The sheer absurdity of it made her chest ache.
She opened her banking app. The balance was pathetic. It mocked the three years she had spent swallowing her pride and serving the Warner family.
She dialed the trust fund manager's direct line.
"I need an advance on next month's allowance," she pleaded.
"I am sorry, Mrs. Warner," the manager said in a bored tone. "That violates the terms of the prenuptial agreement."
The line went dead.
A cold draft swept through the hospital corridor. Corinna wrapped her arms around herself. She finally understood that in Holland's world, she was worth less than a stray dog.
Her phone screen lit up. A text from Carolee.
Your behavior tonight was an embarrassment. Do not come back to the estate until you learn how to act like a Warner.
Corinna stared at the words. She did not type a reply. She pressed delete.
She walked over to the vending machine in the corner. She slid a crumpled dollar bill in and pressed the button for black coffee.
The machine spat out a paper cup filled with dark, foul-smelling liquid.
She drank it in one gulp. The bitter, acidic taste burned its way down her throat, but it cleared the fog in her brain.

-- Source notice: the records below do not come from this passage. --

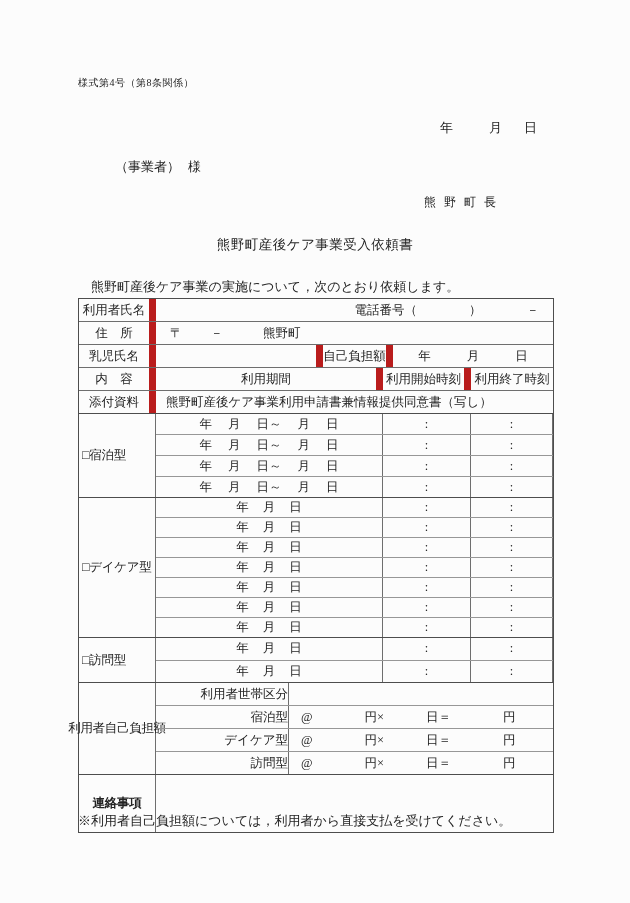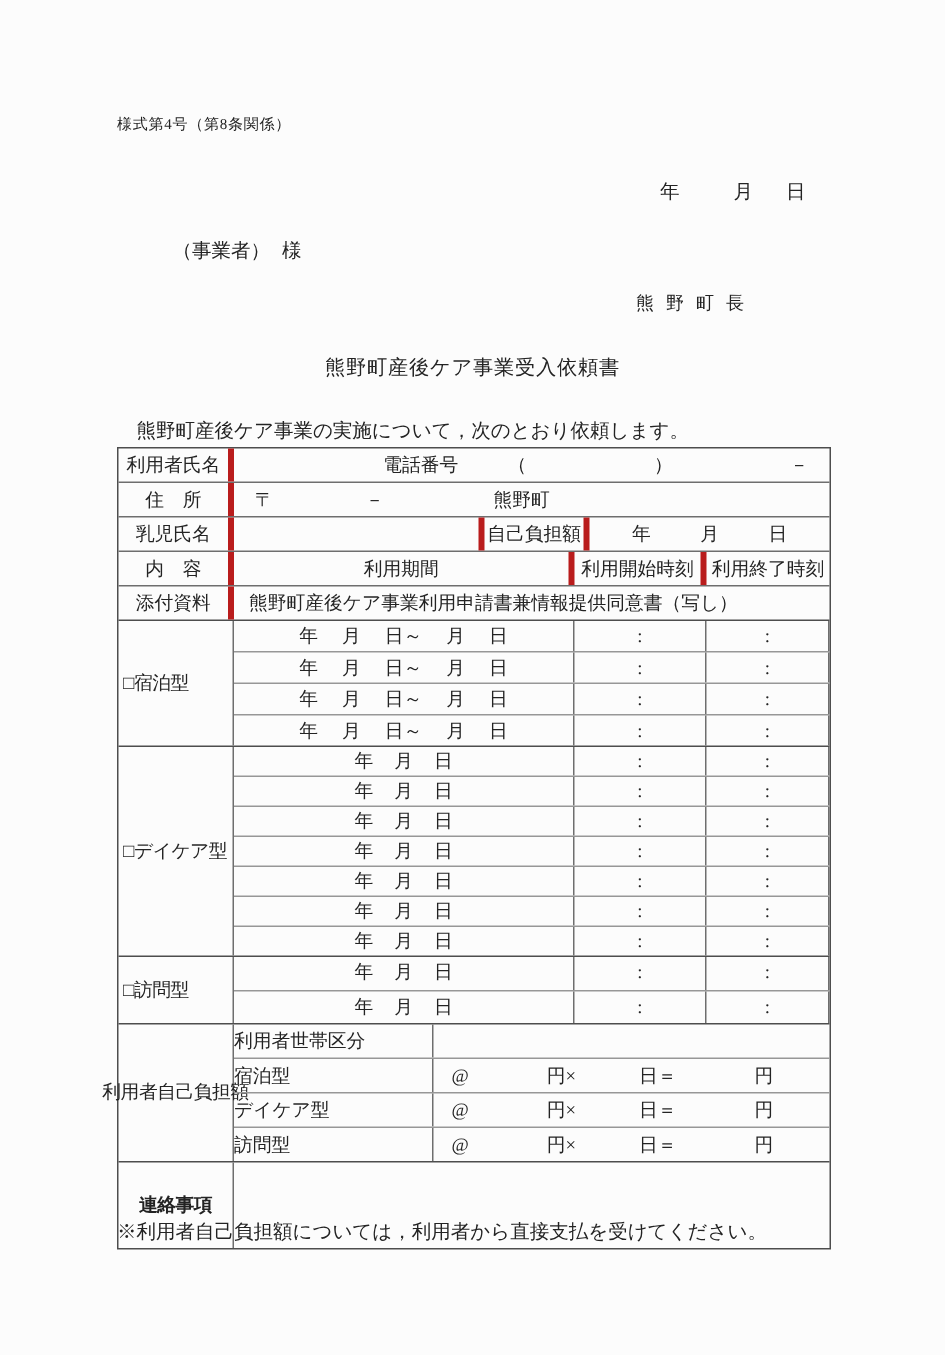"利用者氏名" .c { border-right: 4px solid #b91c1c -> 7px solid #b91c1c }
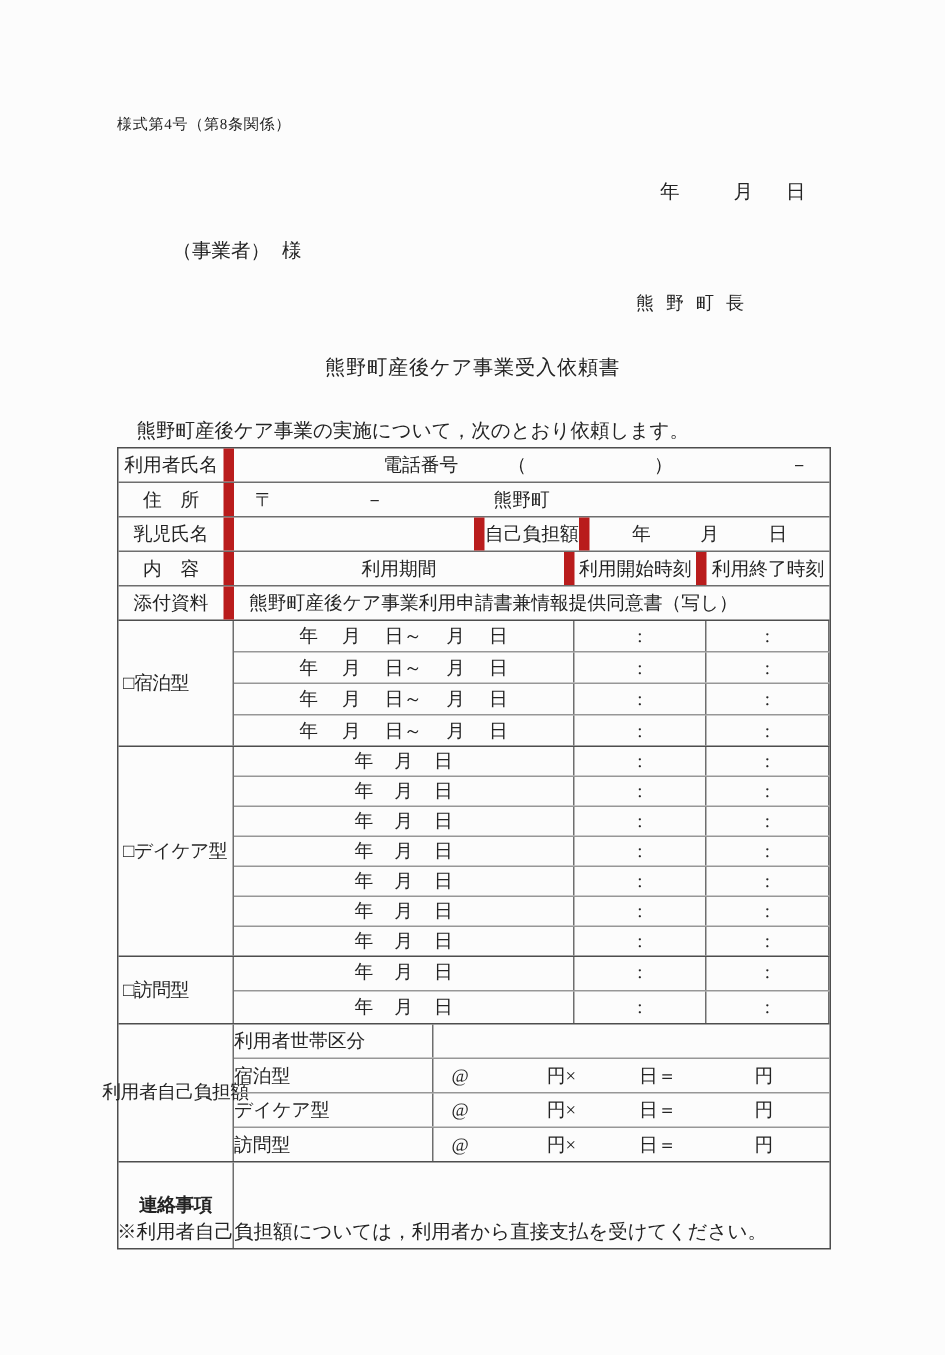"電話番号" .c.last,.tcell2 { gap: 33px -> none }
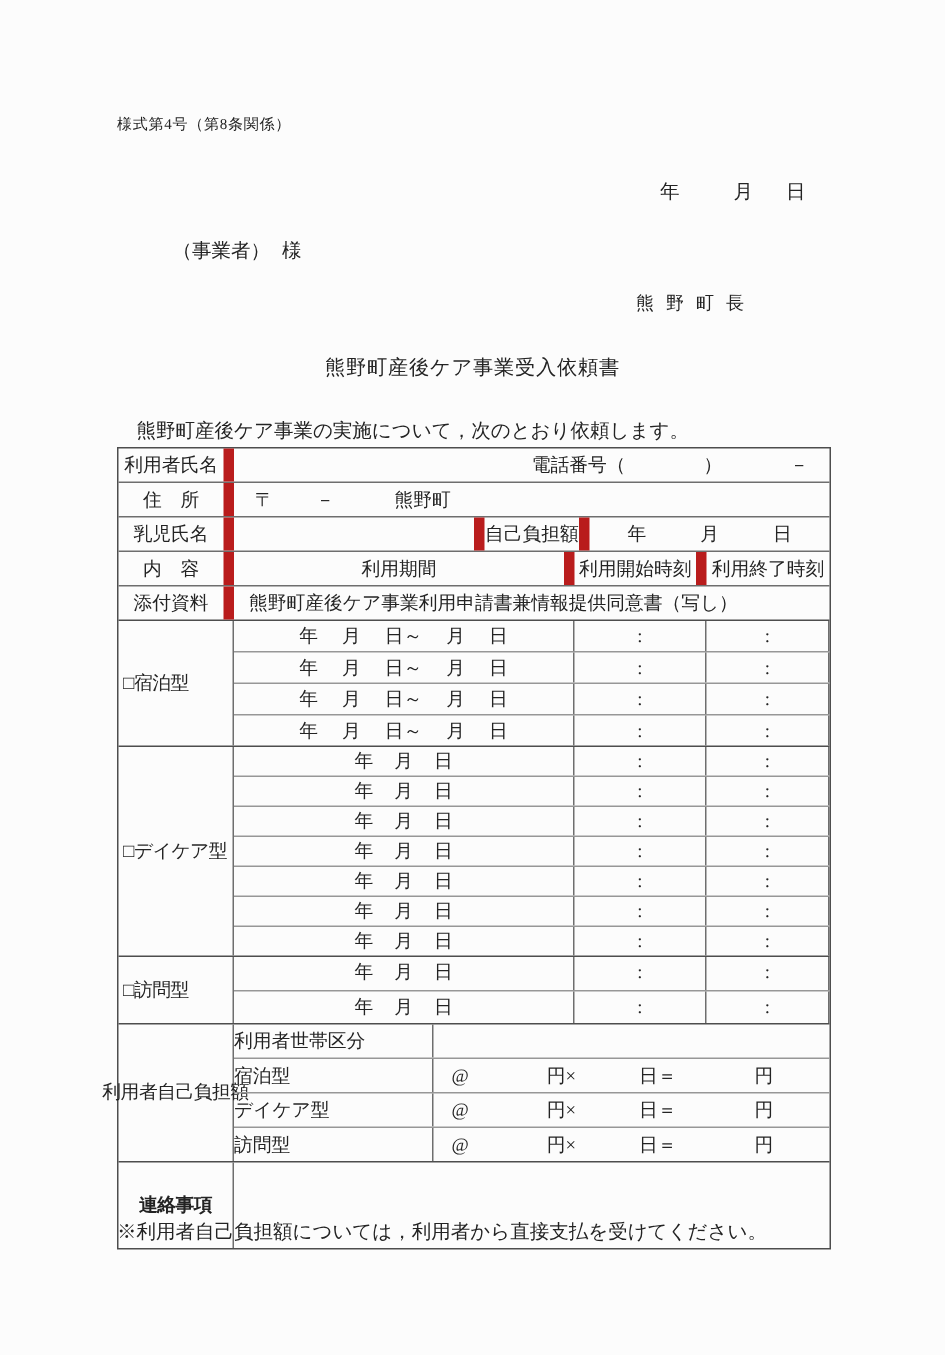"利用者世帯区分" .fcat { justify-content: flex-start -> flex-end }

She tossed the empty cup perfectly into the trash can. The weakness in her eyes vanished, replaced by a layer of absolute, freezing ice.
She walked back to the ICU door. She looked at Marta.
"I will get the money tonight," Corinna said. Her voice was steady and hard.
She turned and walked into the empty stairwell.
She pulled out her phone and scrolled to a private number she kept pinned at the top of her contacts. A number she swore she would never use to beg.
She pressed call and held the phone to her ear.
She listened to the long, hollow ringing sound. She made a silent promise to herself. This would be the absolute last time she ever lowered her head to Holland Warner.